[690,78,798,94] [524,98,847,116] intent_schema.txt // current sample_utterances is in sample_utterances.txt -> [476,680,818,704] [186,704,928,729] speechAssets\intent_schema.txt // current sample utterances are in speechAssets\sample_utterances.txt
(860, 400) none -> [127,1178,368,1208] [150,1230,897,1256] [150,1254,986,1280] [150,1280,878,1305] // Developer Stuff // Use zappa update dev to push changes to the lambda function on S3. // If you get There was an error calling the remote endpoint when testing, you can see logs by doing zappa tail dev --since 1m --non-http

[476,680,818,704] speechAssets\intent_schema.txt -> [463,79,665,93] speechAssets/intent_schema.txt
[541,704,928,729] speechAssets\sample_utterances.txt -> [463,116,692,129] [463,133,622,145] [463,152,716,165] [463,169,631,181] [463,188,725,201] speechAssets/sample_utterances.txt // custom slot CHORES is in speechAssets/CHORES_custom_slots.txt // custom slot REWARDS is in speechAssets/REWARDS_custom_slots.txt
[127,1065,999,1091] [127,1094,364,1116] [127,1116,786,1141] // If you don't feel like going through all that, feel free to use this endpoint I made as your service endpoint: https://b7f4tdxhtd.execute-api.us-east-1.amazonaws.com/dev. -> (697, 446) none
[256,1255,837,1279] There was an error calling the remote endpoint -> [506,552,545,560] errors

WHAT IS BEING ASKED
Your answer should be a single number, which is the count of lines in the data above that include the word "error".

TASK ANSWER
2